A significant transformation occurred in the mid-1980s when the site underwent a comprehensive redevelopment. Between 1985 and 1987, the property was largely rebuilt and rebranded as the Town Center at Corte Madera. This era saw the closure of Montgomery Ward and the expansion of J.C. Penney, which added a second story to its facility. Unlike many of the enclosed "mega-malls" popular during that decade, the Town Center was designed as an open-air "lifestyle center" with meandering pedestrian pathways and dramatic architectural towers, a layout intended to take advantage of the mild Marin County climate and provide a more community-oriented atmosphere.

In recent years, the Town Center has undergone further "reimagining" to modernize its infrastructure and enhance its role as a local gathering spot.

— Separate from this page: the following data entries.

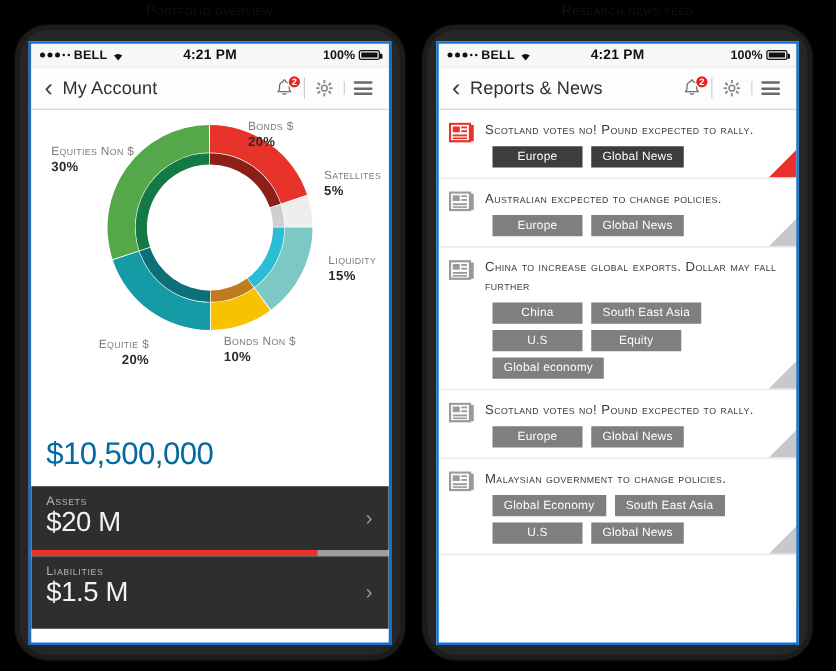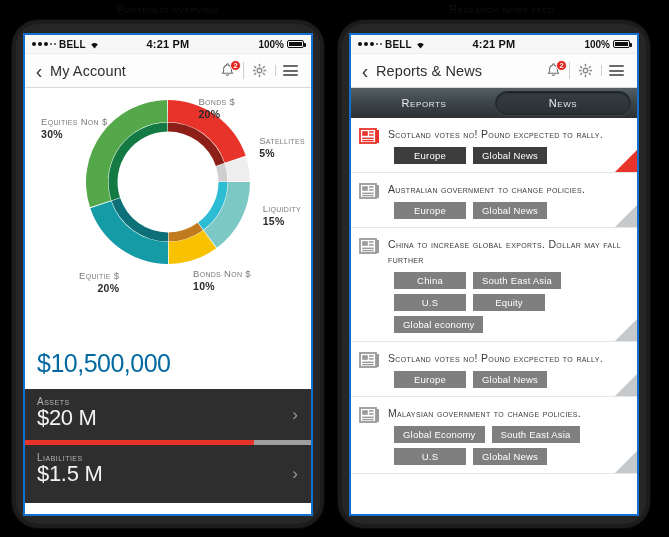"Reports" div.tabbar { html: <div> <div>Reports</div> <div>News</div> </div> -> none }
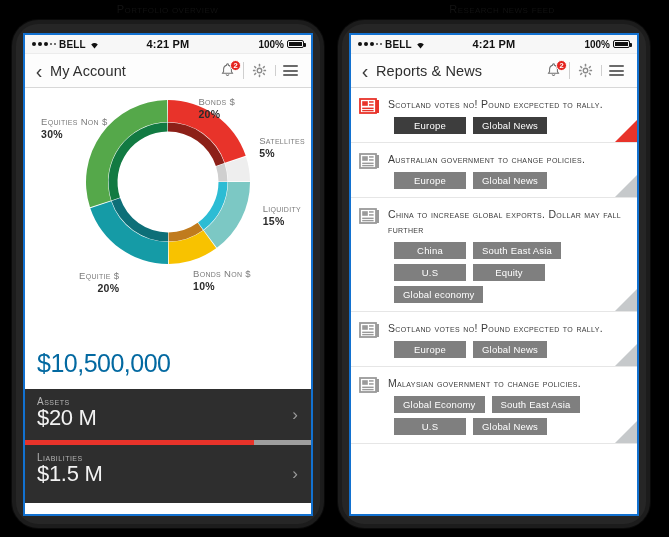"Australian government to change" div.ntitle { text: government -> excpected }
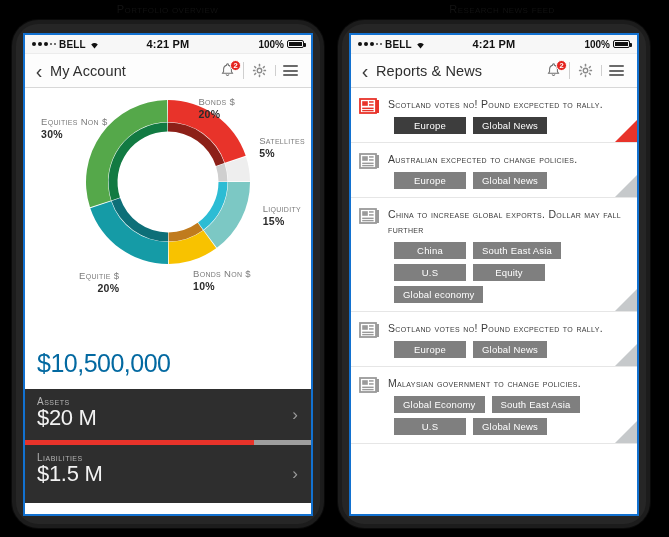"Bonds Non $" div.dlabel { left: 168px -> 154px }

These renovations involved removing architectural barriers like enclosure walls and arcades to improve storefront visibility and pedestrian flow. The center also integrated sustainable practices, such as replacing thousands of square feet of grass with drought-tolerant landscaping and installing energy-efficient LED lighting. Today, the 370,000-square-foot complex is a mixed-use destination featuring landmark sculptures like "Ellie the Elephant" and "The Cat and the Mouse," and it is anchored by retailers such as Safeway, REI, and The Container Store.